With both ends included, repeat exactly the lines of the entries below from the one containing "(creation, suspension, deletion)" down to the one containing "monitoring and allocation", and no others.

===== Extracted entries =====

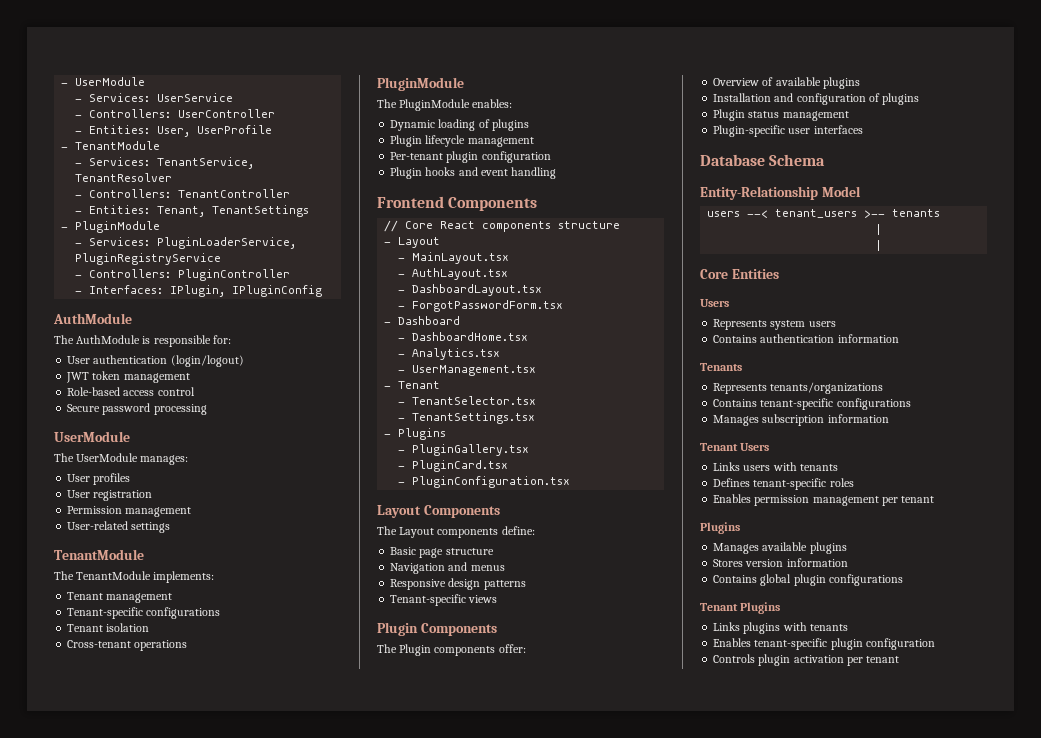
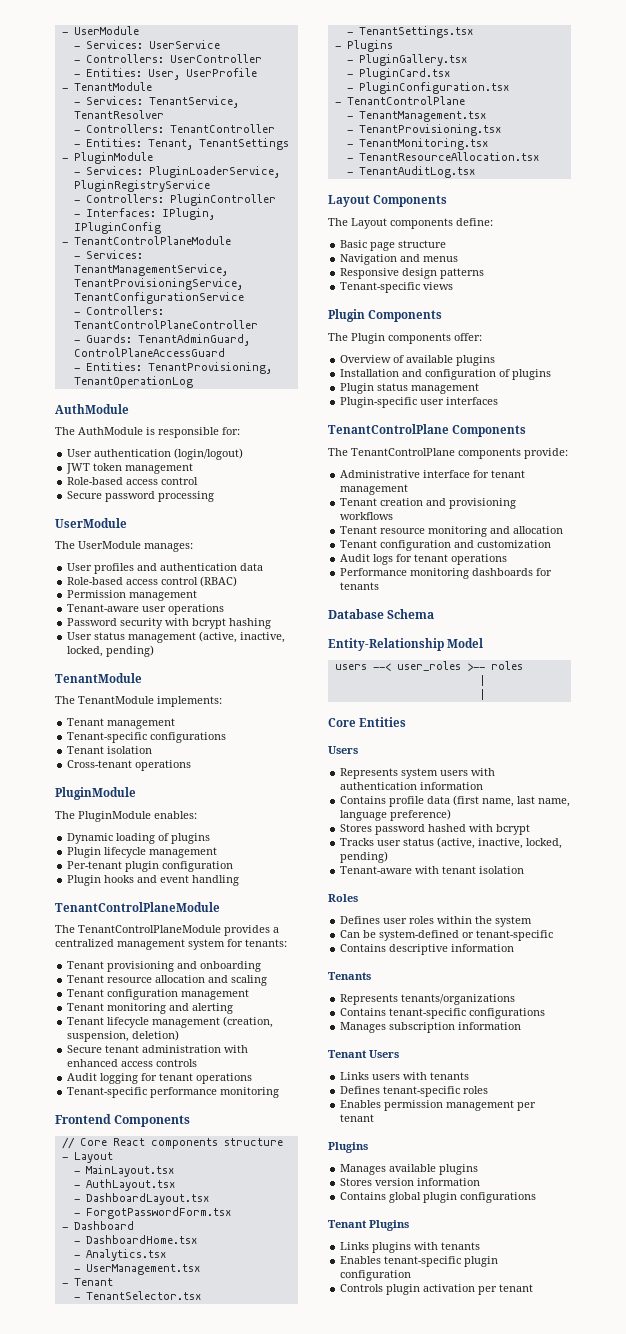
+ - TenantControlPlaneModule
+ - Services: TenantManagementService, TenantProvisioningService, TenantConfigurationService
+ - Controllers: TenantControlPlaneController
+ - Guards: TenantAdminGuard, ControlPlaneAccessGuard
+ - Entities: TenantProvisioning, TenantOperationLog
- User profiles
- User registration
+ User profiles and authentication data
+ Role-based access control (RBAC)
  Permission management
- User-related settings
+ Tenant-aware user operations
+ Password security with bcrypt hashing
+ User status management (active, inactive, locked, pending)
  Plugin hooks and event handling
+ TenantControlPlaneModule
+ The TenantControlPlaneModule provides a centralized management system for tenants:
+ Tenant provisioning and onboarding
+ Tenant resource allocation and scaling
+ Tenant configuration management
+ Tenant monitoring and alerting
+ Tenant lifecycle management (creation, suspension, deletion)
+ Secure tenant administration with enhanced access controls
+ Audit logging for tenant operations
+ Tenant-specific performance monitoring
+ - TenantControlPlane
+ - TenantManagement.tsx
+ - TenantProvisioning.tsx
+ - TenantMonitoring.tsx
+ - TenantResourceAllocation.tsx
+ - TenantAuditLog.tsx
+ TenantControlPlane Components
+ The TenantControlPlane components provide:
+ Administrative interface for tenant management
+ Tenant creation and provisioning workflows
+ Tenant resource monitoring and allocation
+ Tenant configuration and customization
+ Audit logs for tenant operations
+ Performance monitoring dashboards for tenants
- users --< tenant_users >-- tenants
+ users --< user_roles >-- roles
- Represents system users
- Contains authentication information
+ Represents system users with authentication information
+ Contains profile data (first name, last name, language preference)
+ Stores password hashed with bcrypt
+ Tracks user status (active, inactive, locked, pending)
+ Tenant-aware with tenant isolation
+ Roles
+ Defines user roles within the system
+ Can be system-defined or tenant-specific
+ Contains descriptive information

=====

| Answer box |
+ Tenant lifecycle management (creation, suspension, deletion)
+ Secure tenant administration with enhanced access controls
+ Audit logging for tenant operations
+ Tenant-specific performance monitoring
+ - TenantControlPlane
+ - TenantManagement.tsx
+ - TenantProvisioning.tsx
+ - TenantMonitoring.tsx
+ - TenantResourceAllocation.tsx
+ - TenantAuditLog.tsx
+ TenantControlPlane Components
+ The TenantControlPlane components provide:
+ Administrative interface for tenant management
+ Tenant creation and provisioning workflows
+ Tenant resource monitoring and allocation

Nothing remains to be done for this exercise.